Shane Frederick, who sometimes sends me probability puzzles, sent along this question:
Among married couples, what’s your best guess about how often the wife is taller than the husband?
• 1 in 10
• 1 in 40
• 1 in 300
• 1 in 5000
I didn’t want to cheat so I tried to think about this one without doing any calculations or looking anything up. My two sources of information were my recollection of the distributions of womens’ and mens’ heights (this is in Regression and Other Stories) and whatever I could dredge up from my personal experiences with friends and couples I see walking on the street.

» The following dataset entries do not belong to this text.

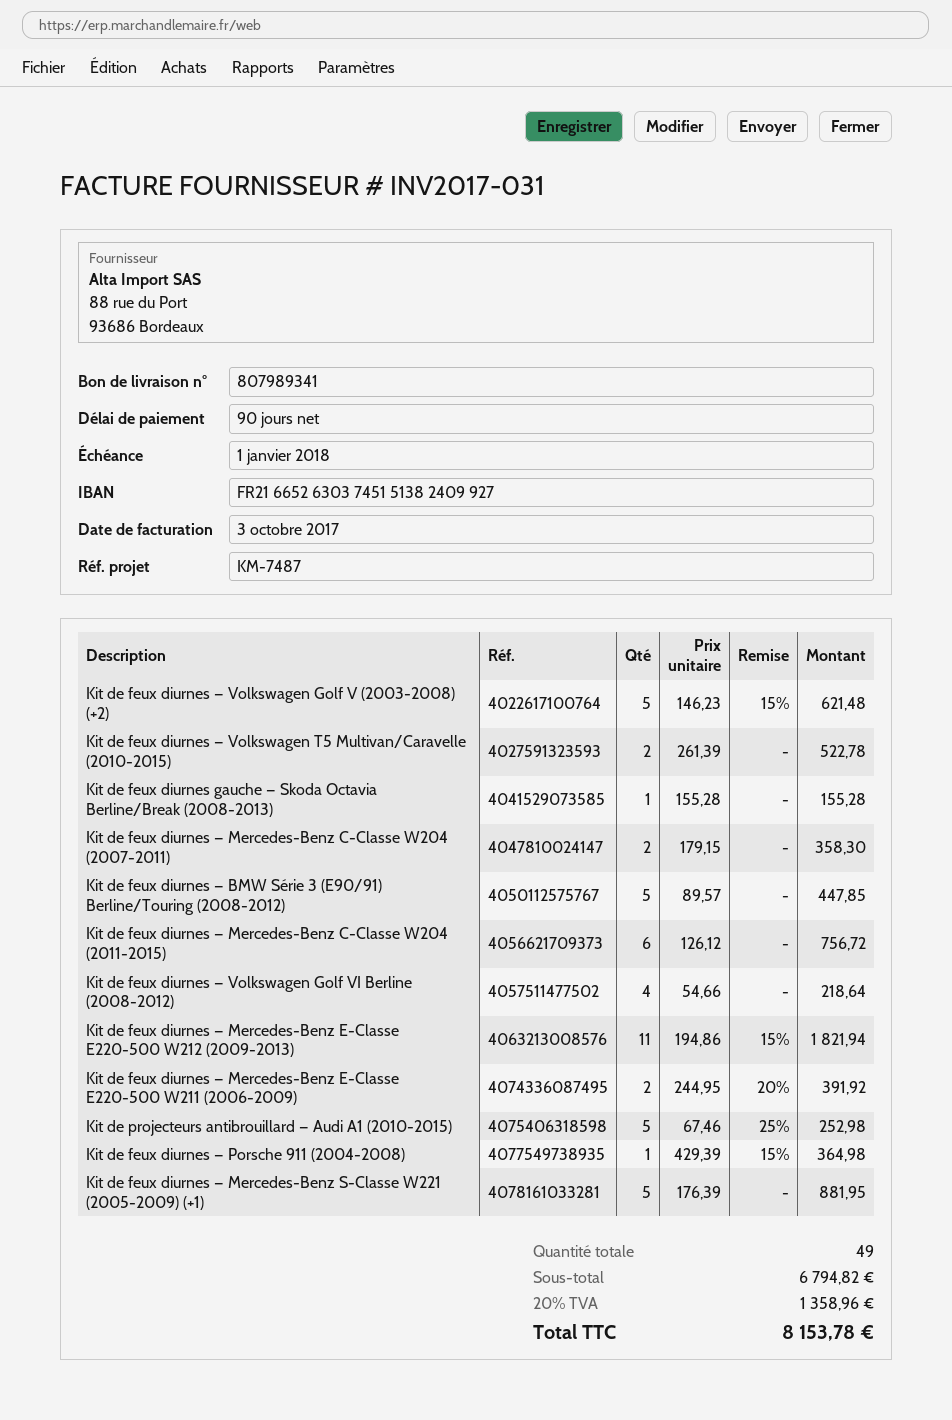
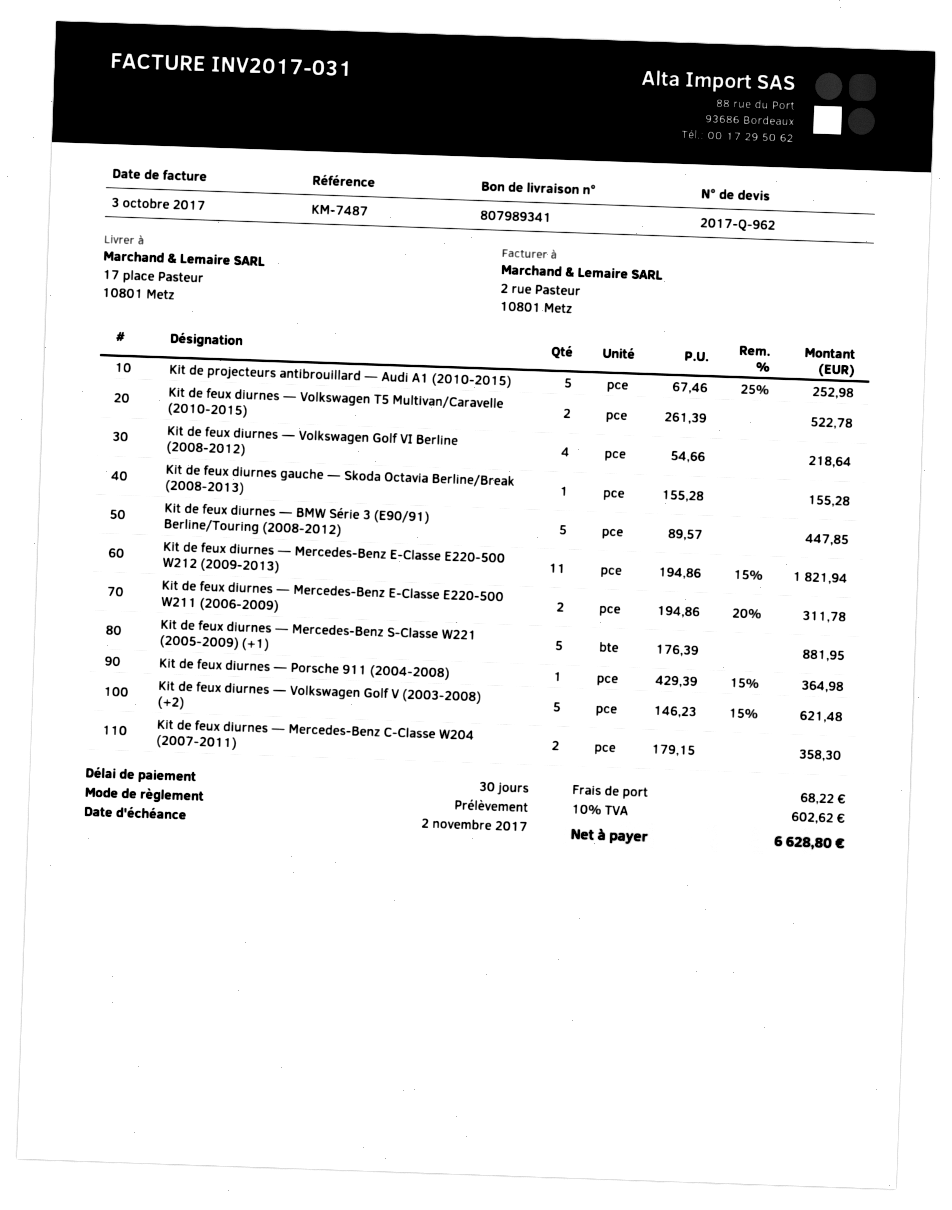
payment terms: 90 days -> 30 days
due date: 2018-01-01 -> 2017-11-02
Kit de feux diurnes — Mercedes-Benz C-Classe W204 (2011-2015): 6 x 126.12 = 756.72 -> none
Kit de feux diurnes — Mercedes-Benz E-Classe E220-500 W211 (2006-2009): 2 x 244.95 - 20% = 391.92 -> 2 x 194.86 - 20% = 311.78
shipping: none -> 68.22
tax: 20% = 1358.96 -> 10% = 602.62
total: 8153.78 -> 6628.80

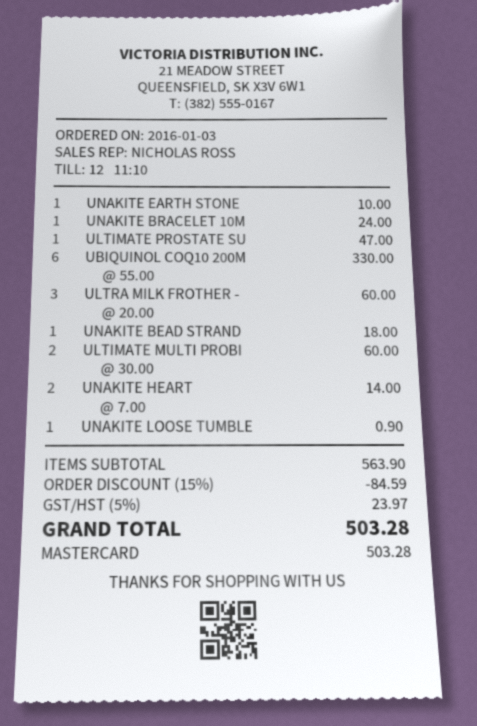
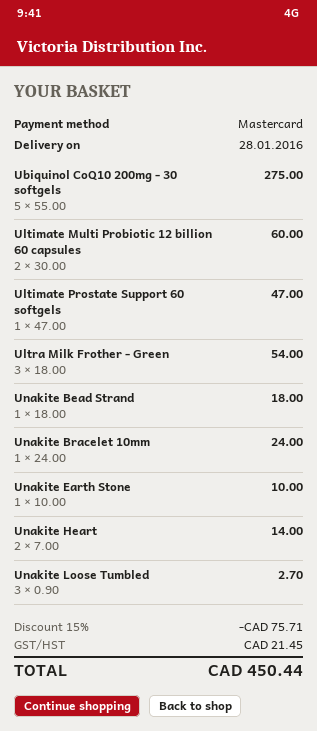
UBIQUINOL COQ10 200M: 6 x 55.00 = 330.00 -> 5 x 55.00 = 275.00
ULTRA MILK FROTHER -: 3 x 20.00 = 60.00 -> 3 x 18.00 = 54.00
UNAKITE LOOSE TUMBLE: 1 x 0.90 = 0.90 -> 3 x 0.90 = 2.70
discount: 15% = 84.59 -> 15% = 75.71
tax: 23.97 -> 21.45
total: 503.28 -> 450.44

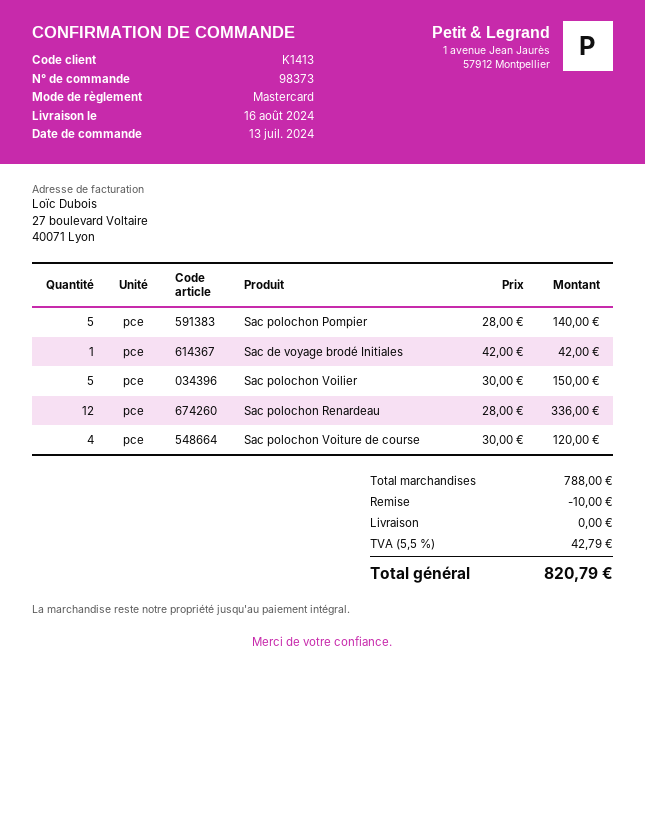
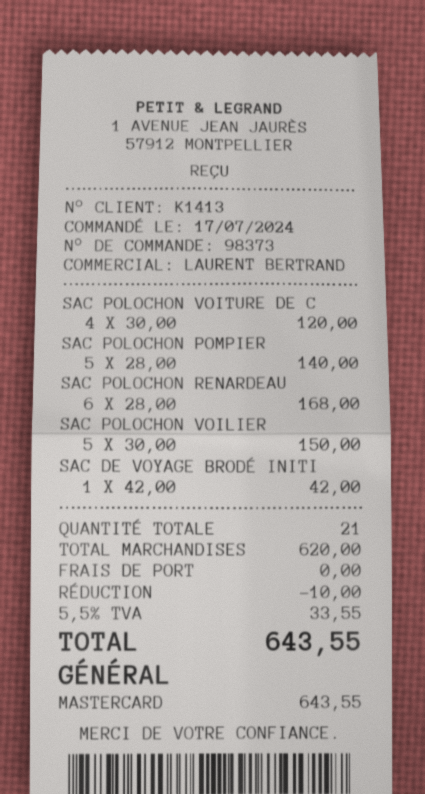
order date: 2024-07-13 -> 2024-07-17
Sac polochon Renardeau: 12 x 28.00 = 336.00 -> 6 x 28.00 = 168.00
subtotal: 788.00 -> 620.00
tax: 5.5% = 42.79 -> 5.5% = 33.55
total: 820.79 -> 643.55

I responded to Shane as follows:
I’m embarrassed to say I don’t know the answer to this question of yours. I’d guess 1 in 10, but I guess that 1 in 40 is not entirely out of the question, given that the two heights are positively correlated. So maybe I’d guess 1 in 40. But 1 in 10 is not out of the question…
Shane responded:
It’s roughly 1 in 40 if you assumed non assortative mating (just randomly picked men and women from the respective height distribution of men and women).
In reality, it is closer to 1 in 300. (Women don’t like shorter men; men may not like taller women, and shorter men don’t marry as often, in part because they earn less.)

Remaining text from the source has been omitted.